The answer must be every line of the records below that contains the word "margin".

—————

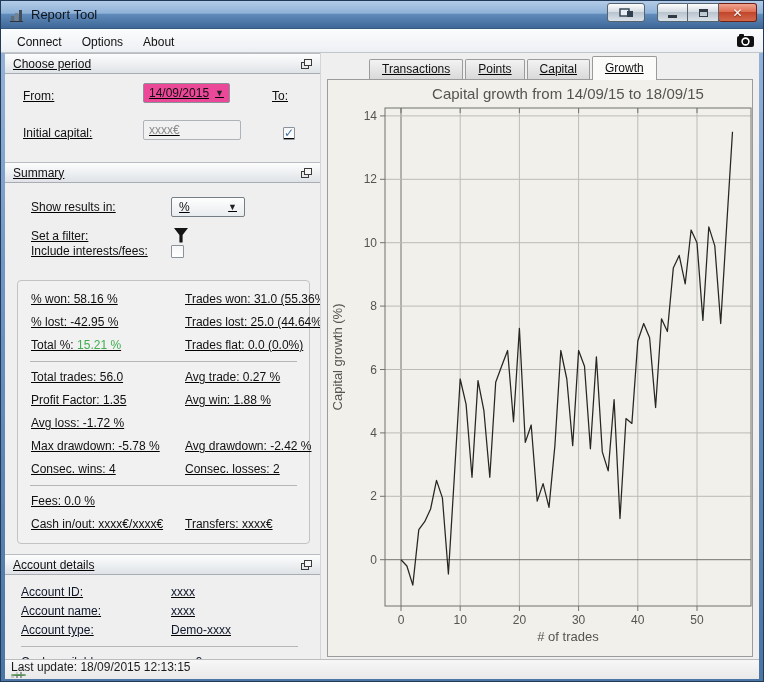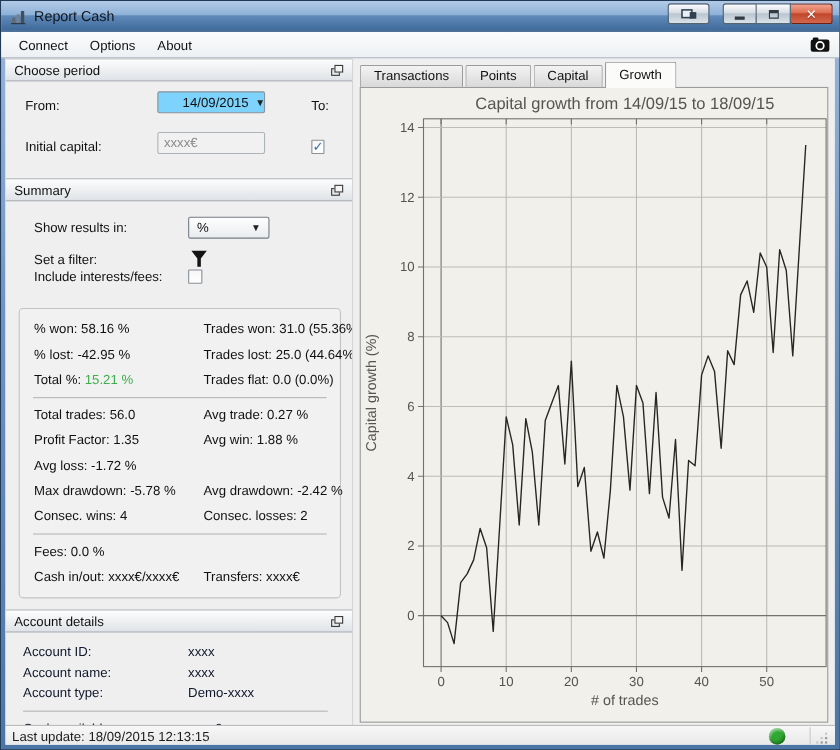--- a/index.html
+++ b/index.html
@@ -94,7 +94,7 @@
         <rect x="1" y="14" width="13" height="1" fill="#2c343c"></rect>
       </svg>
     </span>
-    <span class="title">Report Cash</span>
+    <span class="title">Report Tool</span>
     <div class="tb-buttons">
       <div class="tb-btn pin-btn">
         <svg width="15" height="11" viewBox="0 0 15 11">

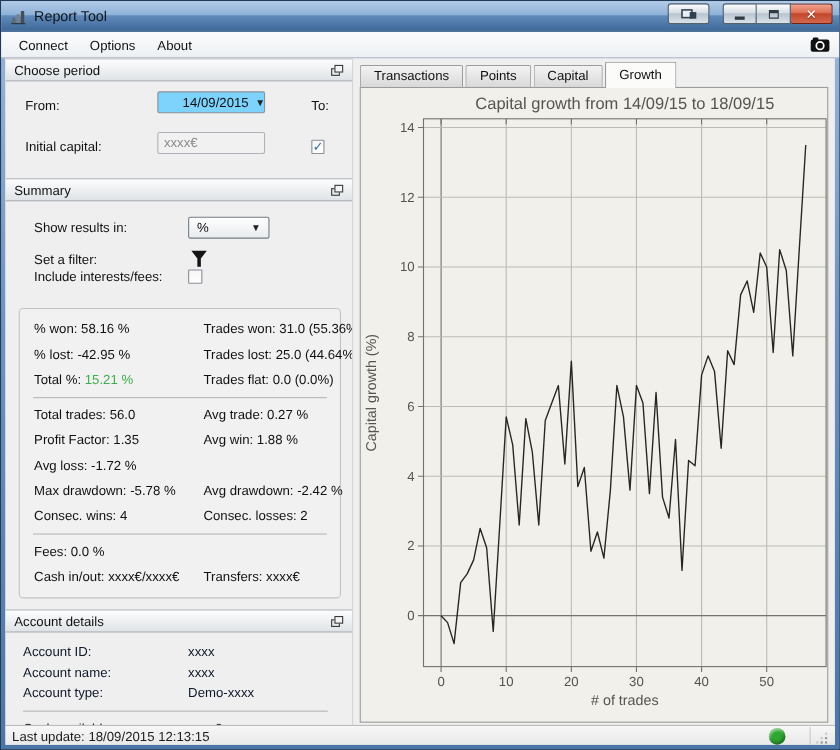--- a/index.html
+++ b/index.html
@@ -25,7 +25,7 @@
   .menubar .spacer{flex:1;}
   
   .appbody{position:absolute;left:4px;right:4px;top:52px;bottom:4px;display:flex;flex-direction:column;background:#efefef;}
-  .main{display:flex;height:606px;}
+  .main{display:flex;height:606px;text-decoration:underline;}
   .left-panel{width:318px;background:#efefef;border-right:1px solid #d5d5d5;overflow:hidden;}
   .section-header{height:21px;background:linear-gradient(180deg,#fdfdfd 0%,#dfe3e7 100%);border-top:1px solid #b7bcc1;border-bottom:1px solid #a8adb3;display:flex;align-items:center;padding:0 8px;font-size:12px;color:#111;}
   .section-header .flex{flex:1;}

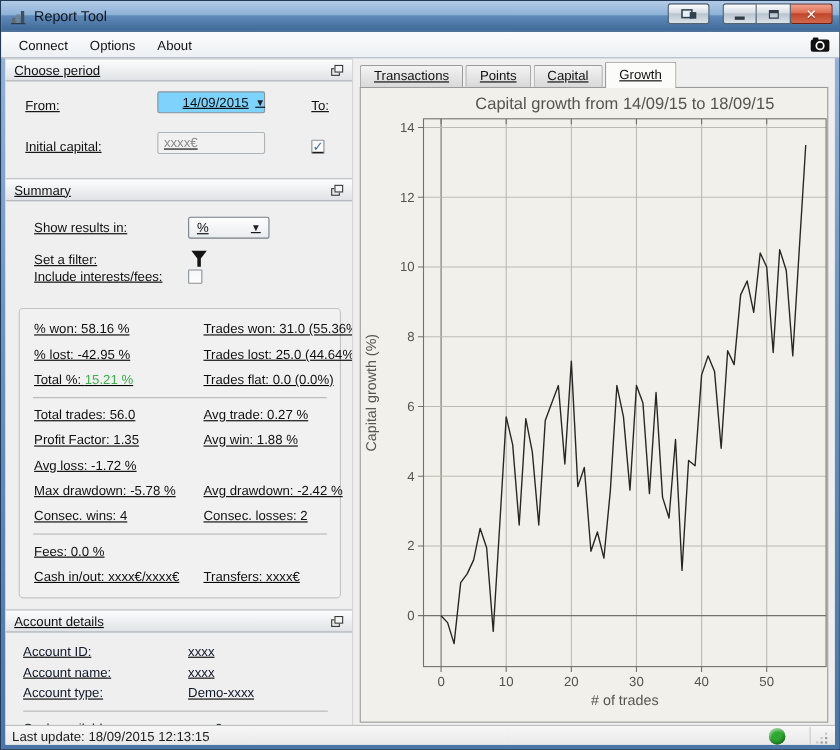--- a/index.html
+++ b/index.html
@@ -65,7 +65,7 @@
   .acc-sep{height:1px;background:#b6b6b6;margin:6px 14px 6px 0;}
   
   .right-panel{flex:1;padding:2px 6px 0 6px;display:flex;flex-direction:column;}
-  .tabbar{display:flex;align-items:flex-end;height:24px;padding-left:0;}
+  .tabbar{display:flex;align-items:flex-end;height:24px;padding-left:0;margin-left:42px;}
   .tab{font-size:12px;color:#111;padding:3px 12px 4px 12px;background:linear-gradient(180deg,#f3f3f3,#d9d9d9);border:1px solid #9b9b9b;border-bottom:none;border-radius:2px 2px 0 0;margin-right:2px;height:20px;display:flex;align-items:center;position:relative;z-index:1;}
   .tab.active{background:#fbfbf9;height:24px;z-index:3;margin-bottom:-1px;padding-bottom:5px;}
   .pane{position:relative;z-index:2;width:426px;height:578px;border:1px solid #9b9b9b;background:#f1f0ea;}

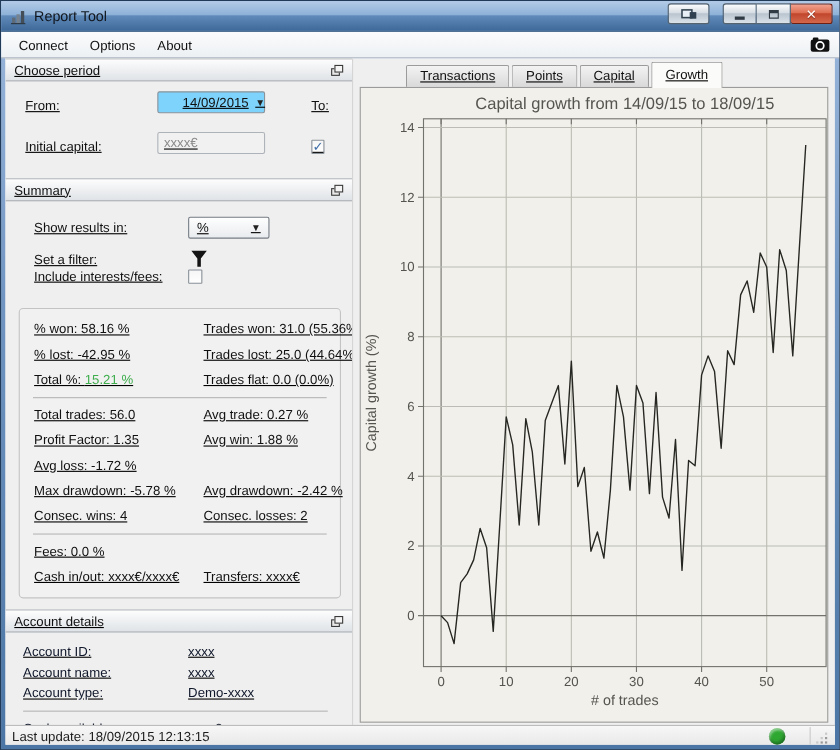--- a/index.html
+++ b/index.html
@@ -37,7 +37,7 @@
   .row:last-child{margin-bottom:0;}
   .lbl{font-size:12px;color:#111;}
   .lbl-col{flex:0 0 88px;}
-  .combo{height:20px;background:#7dd3fc;border:1px solid #8a929a;border-radius:2px;display:flex;align-items:center;padding:0 22px;font-size:12px;color:#111;}
+  .combo{height:20px;background:#ec4899;border:1px solid #8a929a;border-radius:2px;display:flex;align-items:center;padding:0 5px;font-size:12px;color:#111;}
   .combo .arrow{margin-left:auto;font-size:9px;color:#222;padding-left:6px;}
   .w-date1{width:98px;}
   .w-date2{width:88px;}

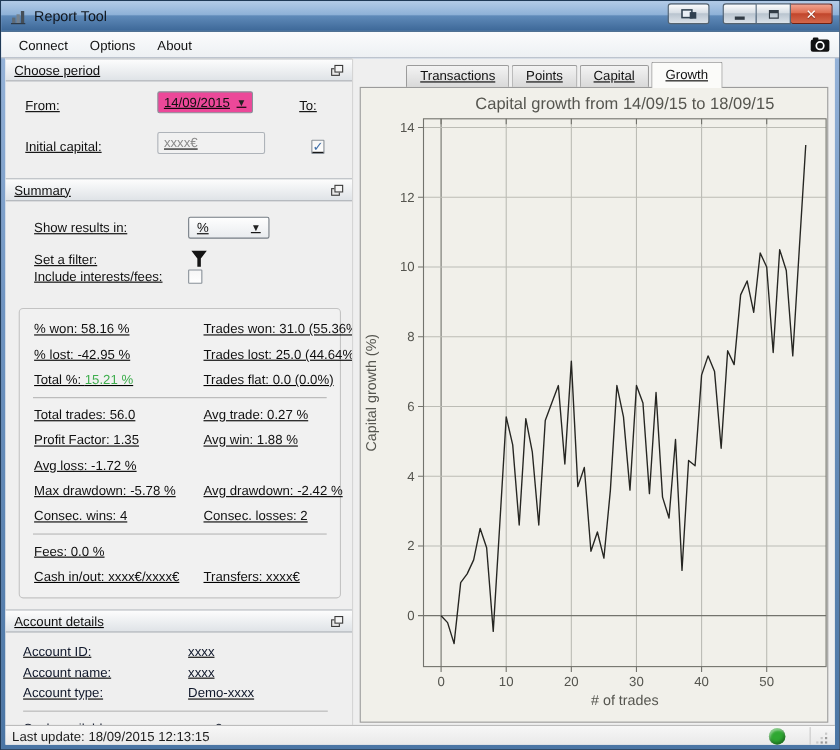--- a/index.html
+++ b/index.html
@@ -72,7 +72,7 @@
   .pane svg{display:block;}
   svg text{font-family:"Liberation Sans","DejaVu Sans",sans-serif;}
   
-  .statusbar{height:20px;border-top:1px solid #bcbcbc;background:linear-gradient(180deg,#f7f7f7,#e9e9e9);display:flex;align-items:flex-end;padding:0 6px;position:relative;}
+  .statusbar{height:20px;border-top:1px solid #bcbcbc;background:linear-gradient(180deg,#f7f7f7,#e9e9e9);display:flex;align-items:flex-start;padding:0 6px;position:relative;flex-direction:column;}
   .status-text{font-size:12px;color:#1c1c1c;}
   .statusbar .sp{flex:1;}
   .status-dot{width:15px;height:15px;border-radius:50%;background:#2fa832;box-shadow:inset -1px -2px 3px rgba(0,0,0,.35), inset 1px 2px 2px rgba(255,255,255,.45);margin-right:22px;}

—————

WRITTEN ANSWER:
   .acc-sep{height:1px;background:#b6b6b6;margin:6px 14px 6px 0;}
+  .tabbar{display:flex;align-items:flex-end;height:24px;padding-left:0;margin-left:42px;}
   .tab{font-size:12px;color:#111;padding:3px 12px 4px 12px;background:linear-gradient(180deg,#f3f3f3,#d9d9d9);border:1px solid #9b9b9b;border-bottom:none;border-radius:2px 2px 0 0;margin-right:2px;height:20px;display:flex;align-items:center;position:relative;z-index:1;}
   .tab.active{background:#fbfbf9;height:24px;z-index:3;margin-bottom:-1px;padding-bottom:5px;}
   .row:last-child{margin-bottom:0;}
   .combo .arrow{margin-left:auto;font-size:9px;color:#222;padding-left:6px;}
   .status-dot{width:15px;height:15px;border-radius:50%;background:#2fa832;box-shadow:inset -1px -2px 3px rgba(0,0,0,.35), inset 1px 2px 2px rgba(255,255,255,.45);margin-right:22px;}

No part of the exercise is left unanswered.